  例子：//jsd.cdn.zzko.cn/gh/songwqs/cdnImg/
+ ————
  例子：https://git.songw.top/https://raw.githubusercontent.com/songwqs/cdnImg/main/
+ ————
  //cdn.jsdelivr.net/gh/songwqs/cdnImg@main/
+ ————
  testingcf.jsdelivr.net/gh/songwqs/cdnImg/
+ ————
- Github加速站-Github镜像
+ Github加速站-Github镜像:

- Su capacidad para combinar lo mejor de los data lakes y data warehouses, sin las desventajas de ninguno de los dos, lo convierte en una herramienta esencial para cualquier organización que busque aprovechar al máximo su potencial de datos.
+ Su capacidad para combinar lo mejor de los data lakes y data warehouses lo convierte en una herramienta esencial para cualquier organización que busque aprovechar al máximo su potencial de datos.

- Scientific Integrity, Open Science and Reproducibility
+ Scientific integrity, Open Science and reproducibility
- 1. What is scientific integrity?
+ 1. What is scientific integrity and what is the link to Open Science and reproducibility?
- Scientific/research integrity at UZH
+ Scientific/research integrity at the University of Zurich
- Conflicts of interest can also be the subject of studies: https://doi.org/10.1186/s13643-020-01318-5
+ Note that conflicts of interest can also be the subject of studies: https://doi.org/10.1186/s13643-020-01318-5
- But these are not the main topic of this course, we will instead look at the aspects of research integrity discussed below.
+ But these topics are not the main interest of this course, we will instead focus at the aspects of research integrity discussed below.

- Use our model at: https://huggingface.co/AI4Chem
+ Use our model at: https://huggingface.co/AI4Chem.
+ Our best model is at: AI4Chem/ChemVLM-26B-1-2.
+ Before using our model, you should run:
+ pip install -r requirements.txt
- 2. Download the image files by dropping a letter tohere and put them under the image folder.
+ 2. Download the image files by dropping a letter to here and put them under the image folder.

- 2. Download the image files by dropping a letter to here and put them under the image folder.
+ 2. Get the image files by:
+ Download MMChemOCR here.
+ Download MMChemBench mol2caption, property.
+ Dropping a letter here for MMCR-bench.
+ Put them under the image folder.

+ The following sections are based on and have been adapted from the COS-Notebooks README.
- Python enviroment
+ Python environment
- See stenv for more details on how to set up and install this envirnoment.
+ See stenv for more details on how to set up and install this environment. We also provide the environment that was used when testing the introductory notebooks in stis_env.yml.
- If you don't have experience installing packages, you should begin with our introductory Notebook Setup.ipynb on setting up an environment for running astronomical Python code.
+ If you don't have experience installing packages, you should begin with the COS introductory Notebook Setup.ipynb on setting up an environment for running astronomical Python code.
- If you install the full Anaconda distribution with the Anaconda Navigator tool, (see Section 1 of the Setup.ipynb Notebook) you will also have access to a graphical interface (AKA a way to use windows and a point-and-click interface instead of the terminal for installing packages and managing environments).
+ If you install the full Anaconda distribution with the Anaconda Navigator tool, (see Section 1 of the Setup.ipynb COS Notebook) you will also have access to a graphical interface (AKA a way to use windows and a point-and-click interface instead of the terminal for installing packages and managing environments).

======

● **WORK REQUIRED**: Your reply should repeat the entire listing, word for word and complete.

● **RESULT FOR THIS EXERCISE**:
  例子：//jsd.cdn.zzko.cn/gh/songwqs/cdnImg/
+ ————
  例子：https://git.songw.top/https://raw.githubusercontent.com/songwqs/cdnImg/main/
+ ————
  //cdn.jsdelivr.net/gh/songwqs/cdnImg@main/
+ ————
  testingcf.jsdelivr.net/gh/songwqs/cdnImg/
+ ————
- Github加速站-Github镜像
+ Github加速站-Github镜像:

- Su capacidad para combinar lo mejor de los data lakes y data warehouses, sin las desventajas de ninguno de los dos, lo convierte en una herramienta esencial para cualquier organización que busque aprovechar al máximo su potencial de datos.
+ Su capacidad para combinar lo mejor de los data lakes y data warehouses lo convierte en una herramienta esencial para cualquier organización que busque aprovechar al máximo su potencial de datos.

- Scientific Integrity, Open Science and Reproducibility
+ Scientific integrity, Open Science and reproducibility
- 1. What is scientific integrity?
+ 1. What is scientific integrity and what is the link to Open Science and reproducibility?
- Scientific/research integrity at UZH
+ Scientific/research integrity at the University of Zurich
- Conflicts of interest can also be the subject of studies: https://doi.org/10.1186/s13643-020-01318-5
+ Note that conflicts of interest can also be the subject of studies: https://doi.org/10.1186/s13643-020-01318-5
- But these are not the main topic of this course, we will instead look at the aspects of research integrity discussed below.
+ But these topics are not the main interest of this course, we will instead focus at the aspects of research integrity discussed below.

- Use our model at: https://huggingface.co/AI4Chem
+ Use our model at: https://huggingface.co/AI4Chem.
+ Our best model is at: AI4Chem/ChemVLM-26B-1-2.
+ Before using our model, you should run:
+ pip install -r requirements.txt
- 2. Download the image files by dropping a letter tohere and put them under the image folder.
+ 2. Download the image files by dropping a letter to here and put them under the image folder.

- 2. Download the image files by dropping a letter to here and put them under the image folder.
+ 2. Get the image files by:
+ Download MMChemOCR here.
+ Download MMChemBench mol2caption, property.
+ Dropping a letter here for MMCR-bench.
+ Put them under the image folder.

+ The following sections are based on and have been adapted from the COS-Notebooks README.
- Python enviroment
+ Python environment
- See stenv for more details on how to set up and install this envirnoment.
+ See stenv for more details on how to set up and install this environment. We also provide the environment that was used when testing the introductory notebooks in stis_env.yml.
- If you don't have experience installing packages, you should begin with our introductory Notebook Setup.ipynb on setting up an environment for running astronomical Python code.
+ If you don't have experience installing packages, you should begin with the COS introductory Notebook Setup.ipynb on setting up an environment for running astronomical Python code.
- If you install the full Anaconda distribution with the Anaconda Navigator tool, (see Section 1 of the Setup.ipynb Notebook) you will also have access to a graphical interface (AKA a way to use windows and a point-and-click interface instead of the terminal for installing packages and managing environments).
+ If you install the full Anaconda distribution with the Anaconda Navigator tool, (see Section 1 of the Setup.ipynb COS Notebook) you will also have access to a graphical interface (AKA a way to use windows and a point-and-click interface instead of the terminal for installing packages and managing environments).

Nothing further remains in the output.